Try it >> Retype every line of the data below, starting with the first and ending with the line that contains "text: digital phone", but leave out the pictures.

[User interface change data]
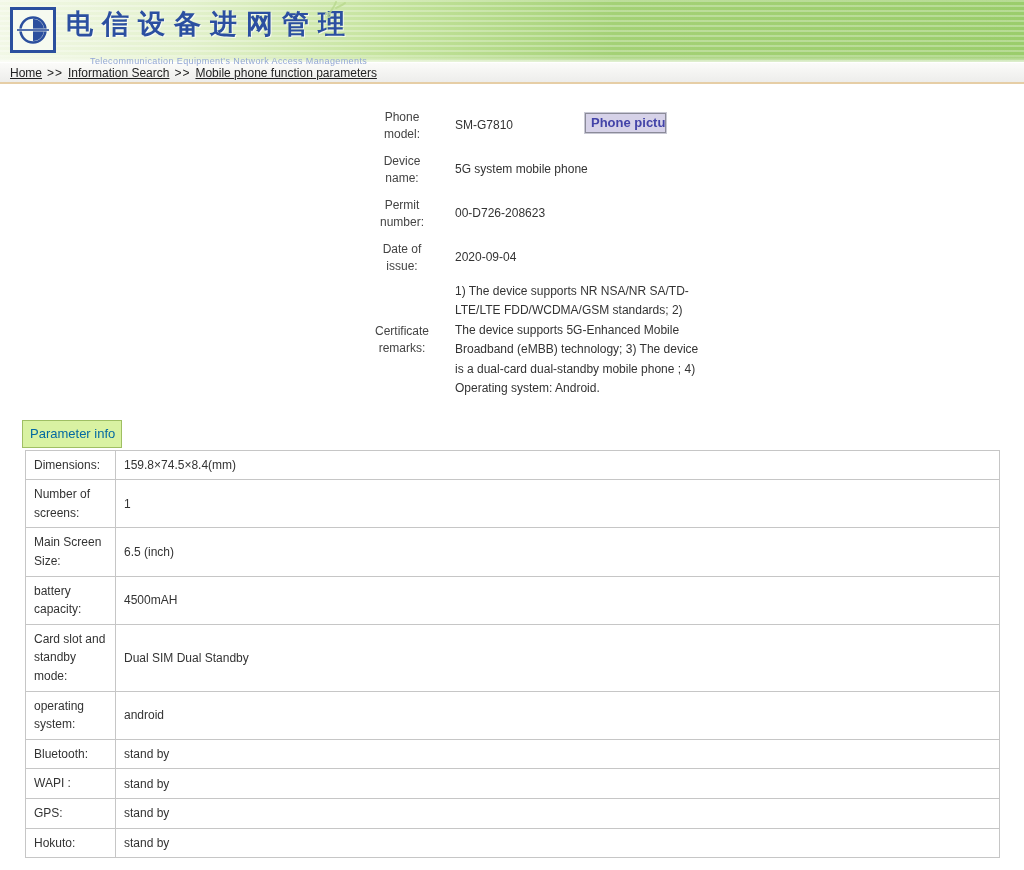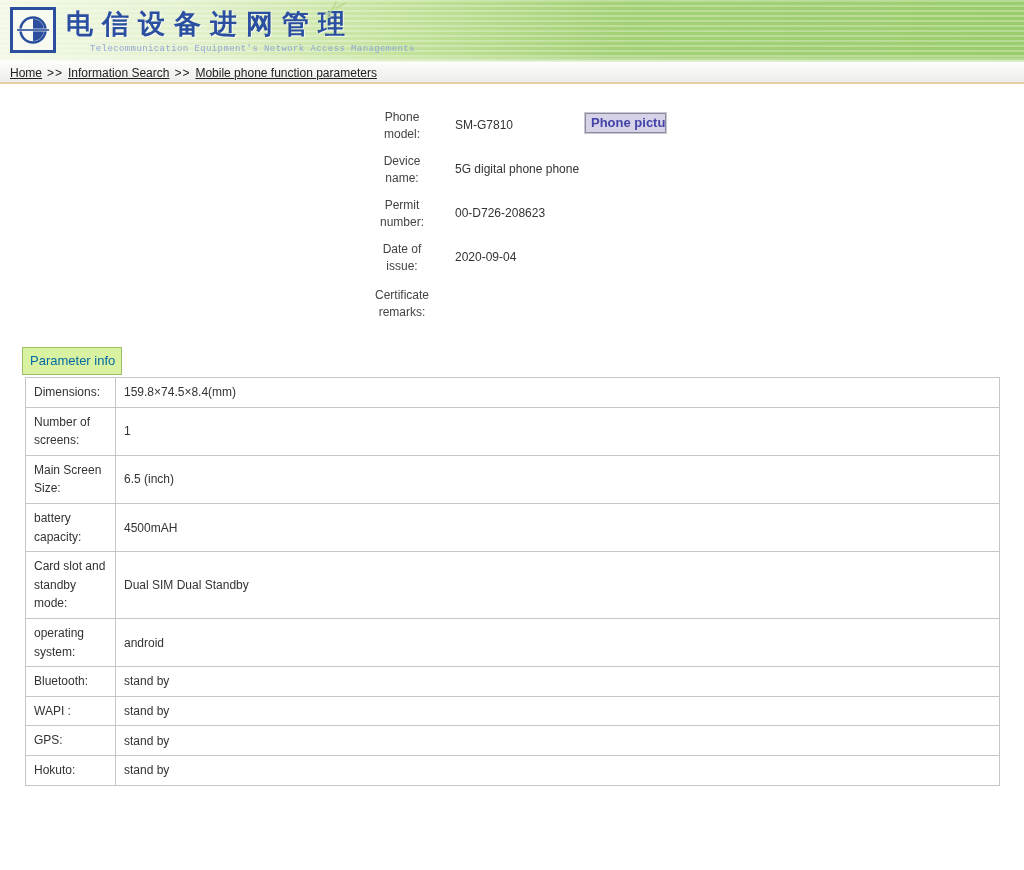"Telecommunication Equipment's Network" .title-en { font-family: Liberation Mono, monospace -> none; margin-top: 2px -> 14px }
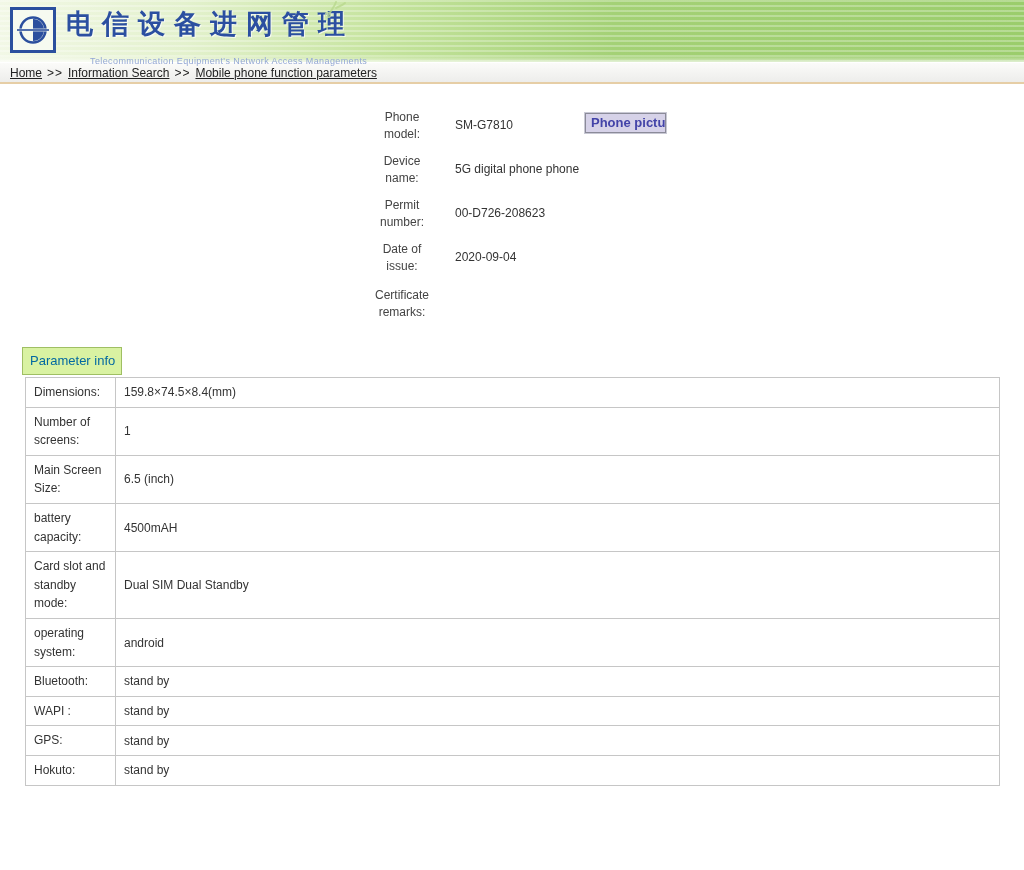"5G digital phone phone" div.fvalue { text: digital phone -> system mobile }
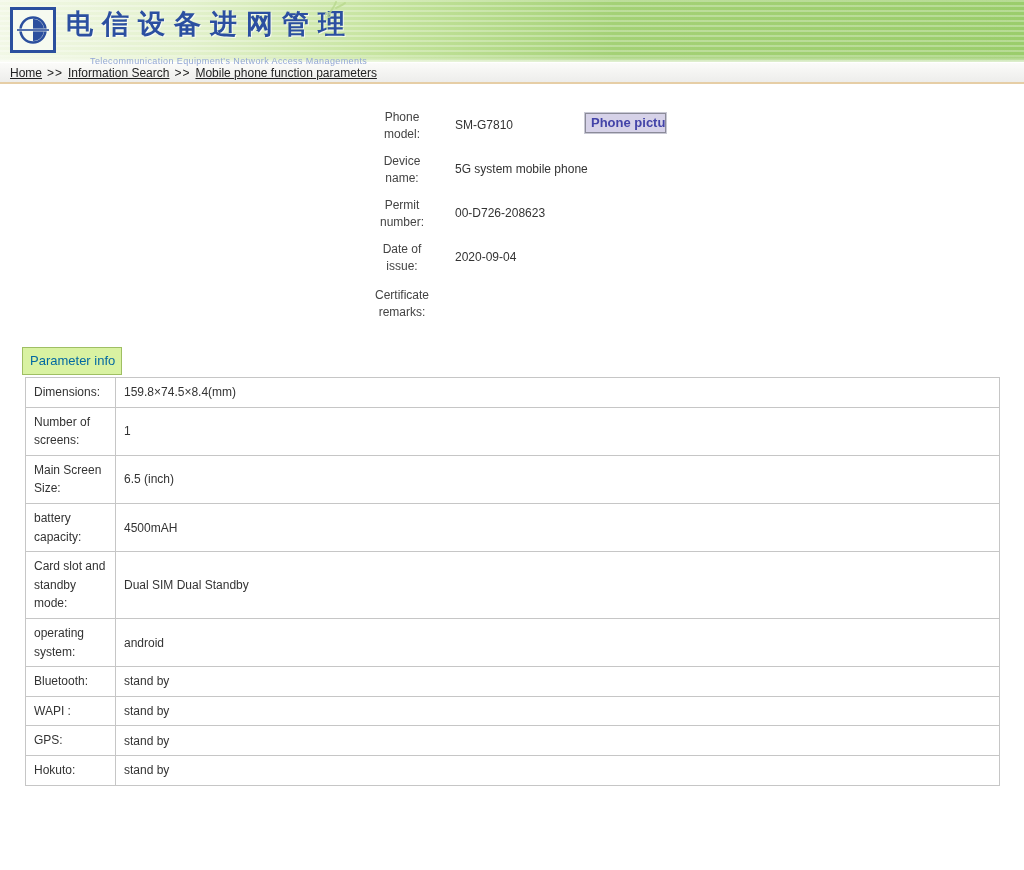"1) The device supports NR" div.fvalue { html: none -> <div>1) The device supports NR NSA/NR SA/TD-LTE/LTE FDD/WCDMA/GSM standards; 2) The device supports 5G-Enhanced Mobile Broadband (eMBB) technology; 3) The device is a dual-card dual-standby mobile phone ; 4) Operating system: Android.</div> }
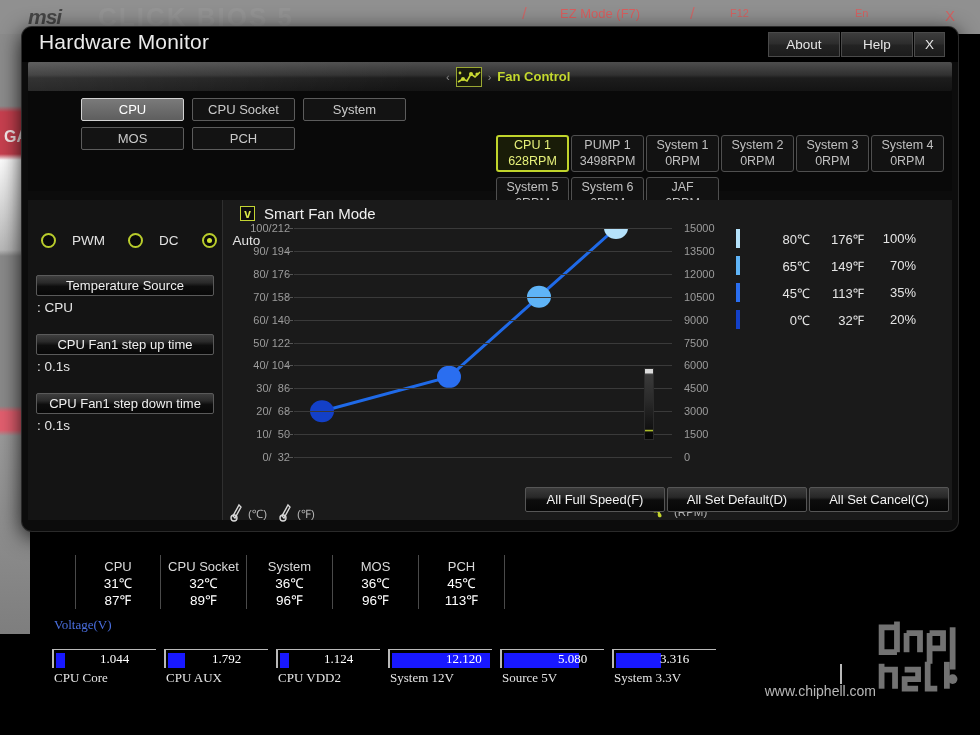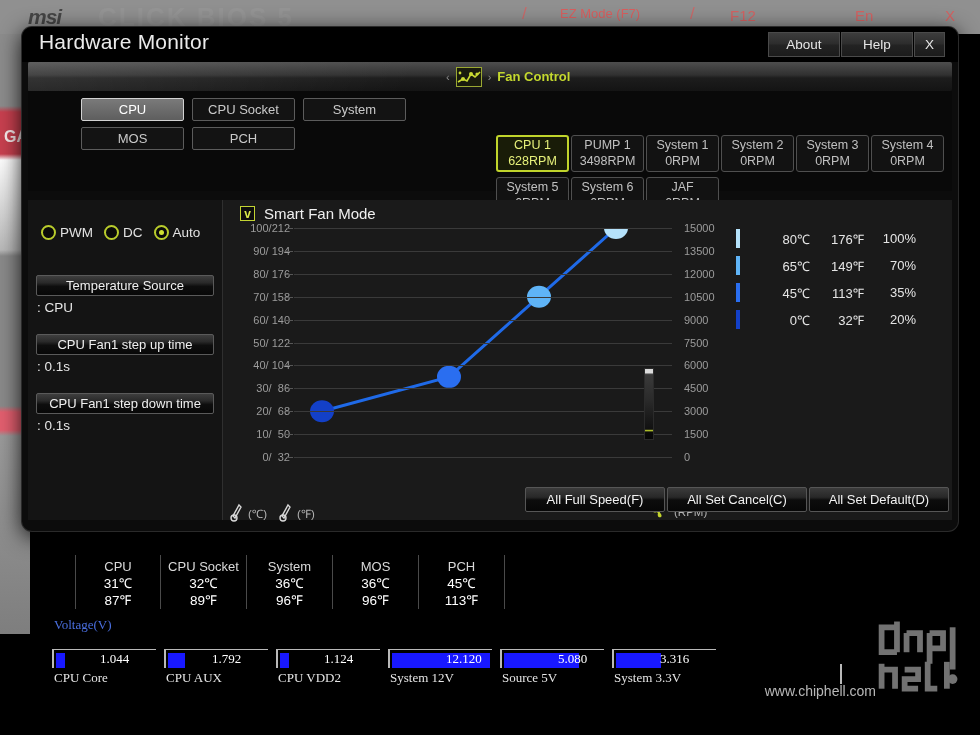"F12" .bg-icon-red { font-size: 15px -> 11px }
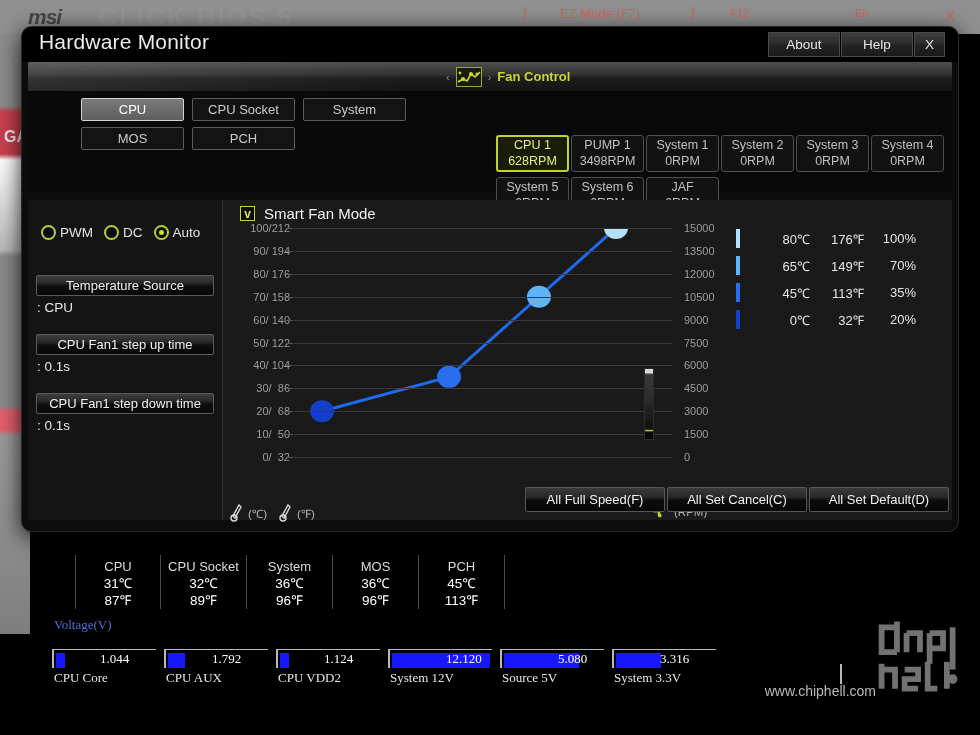"PWM" .radio-row { gap: 4px -> 16px; top: 25px -> 33px }
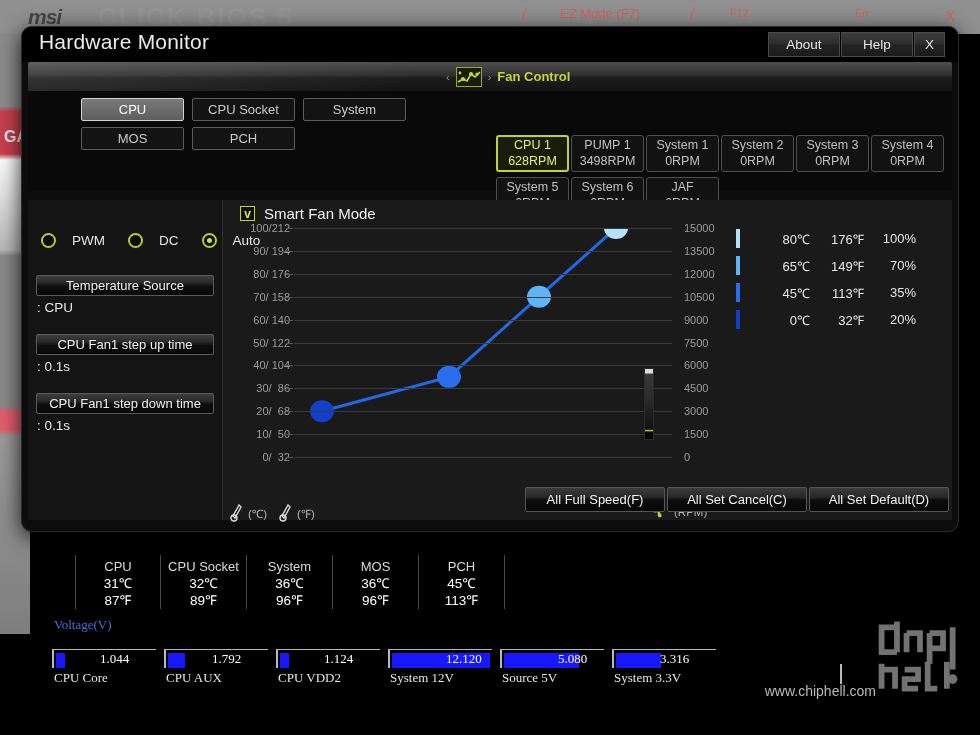"All Set Cancel(C)" div.act-btn { order: before "All Set Default(D)" -> after "All Set Default(D)" }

Answer >>
"Telecommunication Equipment's Network" .title-en { font-family: Liberation Mono, monospace -> none; margin-top: 2px -> 14px }
"5G digital phone phone" div.fvalue { text: digital phone -> system mobile }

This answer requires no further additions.